WHAT IS NEEDED>
Would you write out, word for word, each line of the records below from the top through the one holding "eine Datei immo_count.json"?

---------- ENTRIES SHOWN

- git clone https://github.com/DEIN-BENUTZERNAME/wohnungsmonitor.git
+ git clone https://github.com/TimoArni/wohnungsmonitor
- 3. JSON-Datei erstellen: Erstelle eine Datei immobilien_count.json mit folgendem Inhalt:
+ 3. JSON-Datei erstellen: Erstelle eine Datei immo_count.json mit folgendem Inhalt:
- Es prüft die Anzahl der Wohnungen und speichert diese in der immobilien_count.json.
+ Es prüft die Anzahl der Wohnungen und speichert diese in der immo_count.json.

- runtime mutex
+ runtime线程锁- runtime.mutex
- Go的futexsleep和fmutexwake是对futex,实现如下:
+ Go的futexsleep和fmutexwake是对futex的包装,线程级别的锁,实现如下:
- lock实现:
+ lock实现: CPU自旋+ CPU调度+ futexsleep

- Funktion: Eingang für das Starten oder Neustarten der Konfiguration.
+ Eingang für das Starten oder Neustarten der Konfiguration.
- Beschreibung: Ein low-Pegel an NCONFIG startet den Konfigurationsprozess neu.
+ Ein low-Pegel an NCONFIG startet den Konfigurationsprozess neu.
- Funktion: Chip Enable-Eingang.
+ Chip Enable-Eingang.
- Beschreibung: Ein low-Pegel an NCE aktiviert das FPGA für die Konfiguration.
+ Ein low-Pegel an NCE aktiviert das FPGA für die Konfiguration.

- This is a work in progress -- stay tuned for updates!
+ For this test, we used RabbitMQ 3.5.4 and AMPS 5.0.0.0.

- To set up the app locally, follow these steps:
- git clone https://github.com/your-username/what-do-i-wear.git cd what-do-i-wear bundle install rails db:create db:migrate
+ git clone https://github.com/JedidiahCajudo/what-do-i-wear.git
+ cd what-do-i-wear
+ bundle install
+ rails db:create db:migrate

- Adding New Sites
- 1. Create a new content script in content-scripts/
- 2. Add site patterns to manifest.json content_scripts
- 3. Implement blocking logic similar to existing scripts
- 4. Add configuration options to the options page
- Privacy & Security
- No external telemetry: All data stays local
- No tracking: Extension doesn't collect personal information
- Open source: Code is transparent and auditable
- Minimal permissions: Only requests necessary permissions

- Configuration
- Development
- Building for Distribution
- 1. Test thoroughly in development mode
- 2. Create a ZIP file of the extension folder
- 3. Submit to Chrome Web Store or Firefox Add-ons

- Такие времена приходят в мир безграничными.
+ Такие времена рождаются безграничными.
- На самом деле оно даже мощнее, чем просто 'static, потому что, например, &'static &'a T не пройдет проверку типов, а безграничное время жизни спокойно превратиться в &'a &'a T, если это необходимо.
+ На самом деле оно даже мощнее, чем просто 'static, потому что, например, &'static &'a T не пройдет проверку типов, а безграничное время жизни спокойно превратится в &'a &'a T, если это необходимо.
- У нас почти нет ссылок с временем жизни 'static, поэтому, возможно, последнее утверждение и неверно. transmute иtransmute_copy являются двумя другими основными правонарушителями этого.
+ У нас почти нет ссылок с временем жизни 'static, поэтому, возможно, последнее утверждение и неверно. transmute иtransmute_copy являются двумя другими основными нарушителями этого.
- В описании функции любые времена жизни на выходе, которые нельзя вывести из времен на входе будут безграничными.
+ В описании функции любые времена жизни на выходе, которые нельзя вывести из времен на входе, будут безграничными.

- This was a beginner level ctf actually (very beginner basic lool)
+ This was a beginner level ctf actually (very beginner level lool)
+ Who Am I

--------------------

SOLUTION TO THIS TASK>
- git clone https://github.com/DEIN-BENUTZERNAME/wohnungsmonitor.git
+ git clone https://github.com/TimoArni/wohnungsmonitor
- 3. JSON-Datei erstellen: Erstelle eine Datei immobilien_count.json mit folgendem Inhalt:
+ 3. JSON-Datei erstellen: Erstelle eine Datei immo_count.json mit folgendem Inhalt:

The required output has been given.